Zwar wird den Zuschauern keineswegs verheimlicht, dass Gauguins Leben in Tahiti insgesamt alles andere als ein Zuckerschlecken war. Aber die zahlreichen Frustrationen sowie der ständige Kampf gegen Hunger und Krankheit des Künstlers dienen in dem Film eher der milden dramaturgischen Würze als dem Schaffen wahrer Dramatik. Zwar zeigt das Biopic, dass Gauguin irgendwann so krank wird, dass er stark husten muss. Dass er dabei jedoch sogar Blut gespuckt hat, mag Leduc seinen Zuschauern lieber nicht zumuten. Ebenso zeigt der Film, wie die akute Geldnot des Malers so gravierende Ausmaße annimmt, dass dieser sich gezwungen sieht, sich in der Hauptstadt als Hafenarbeiter zu verdingen. Dabei arbeitet Gauguin ausschließlich mit deutlich jüngeren und kräftigeren Einheimischen zusammen.
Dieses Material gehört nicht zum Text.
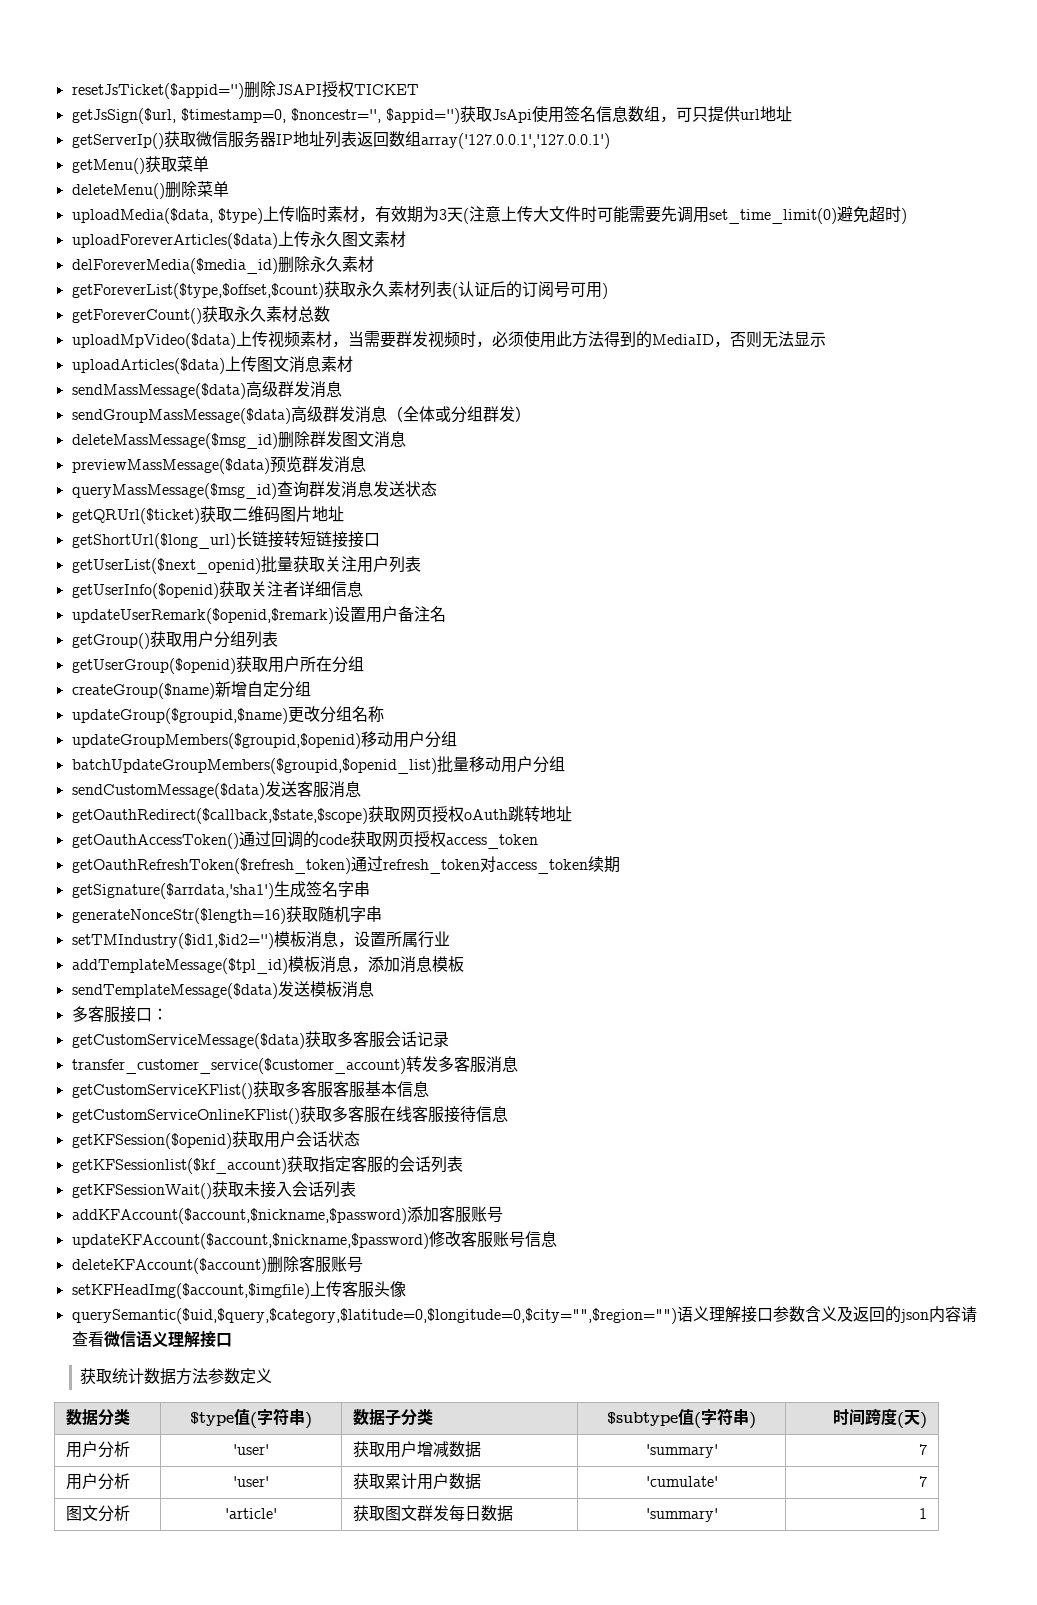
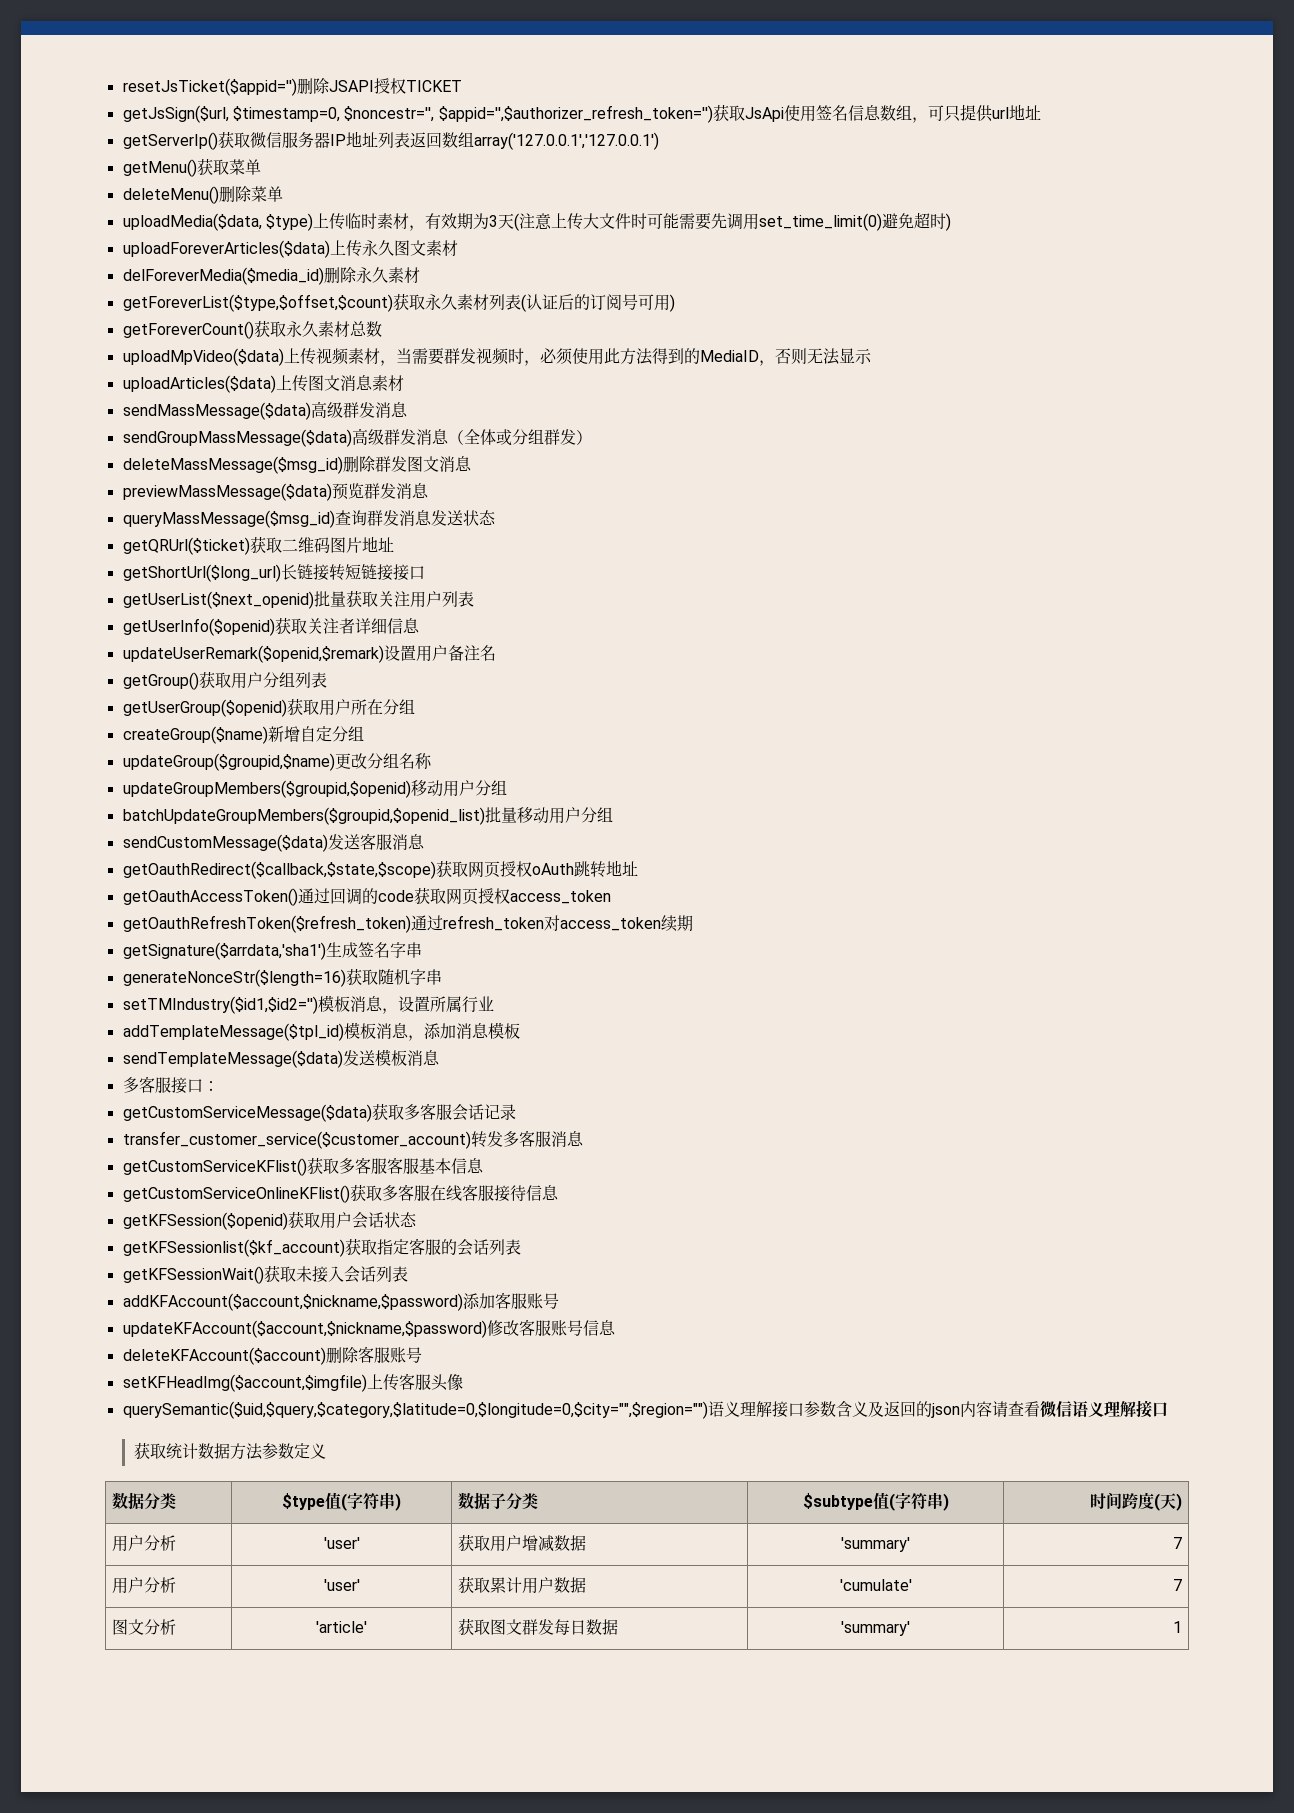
- getJsSign($url, $timestamp=0, $noncestr='', $appid='')获取JsApi使用签名信息数组，可只提供url地址
+ getJsSign($url, $timestamp=0, $noncestr='', $appid='',$authorizer_refresh_token='')获取JsApi使用签名信息数组，可只提供url地址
Trotzdem ist sein Lohn anscheinend so hoch, dass er für sich und Tehura eine schmucke Wohnung in einem hübschen Haus im Kolonialstil mieten kann, obwohl die einheimische Bevölkerung zur damaligen Zeit in Papeete in der Realität in ärmlichen Blechhütten hausen musste. „Gauguin“ hätte weniger Arthouse-Milde und ein gehöriger Schuss Werner-Herzog-Wildheit definitiv sehr gut getan.
Etwas ganz ähnliches gilt auch für Gauguins Heuchelei. Während er selbst mit seinem Übersiedeln nach Polynesien den Fesseln der Zivilisation zu entkommen versucht, legt er dort den Menschen um sich herum eben genau solche Fesseln an (und zwar scheinbar ohne diesen Widerspruch selbst zu erkennen). Wo er selbst nach absoluter Bewegungsfreiheit strebt, zwingt er seine lebenshungrige junge Frau zum bewegungslosen Modellstehen – er nimmt seiner Umgebung also genau das, was er an ihr bewundert, nämlich ihre natürliche Lebendigkeit. Aber auch hier traut sich Leduc nicht weit genug vor – man spürt richtig, wie darauf geachtet wird, dass das Ganze bloß nicht zu ambivalent oder zu kritisch wird, sondern man als Zuschauer Gauguin auch am Schluss noch ohne schlechtes Gewissen bewundernswert finden kann. Das ist schade, wir hätten nach dem Rollen des Abspanns sehr gerne noch eine Zeitlang mit uns gerungen, statt den Film sofort als „irgendwie ganz hübsch anzuschauen“ zu den Akten zu legen.
Fazit: „Gauguin“ zeigt, dass die idyllischen Südseebilder des berühmten Künstlers unter alles andere als paradiesischen Umständen entstanden, ohne dabei dem Zuschauer zu sehr wehtun zu wollen. Ein zu vorsichtiges Biopic über ein extremes Künstlerleben.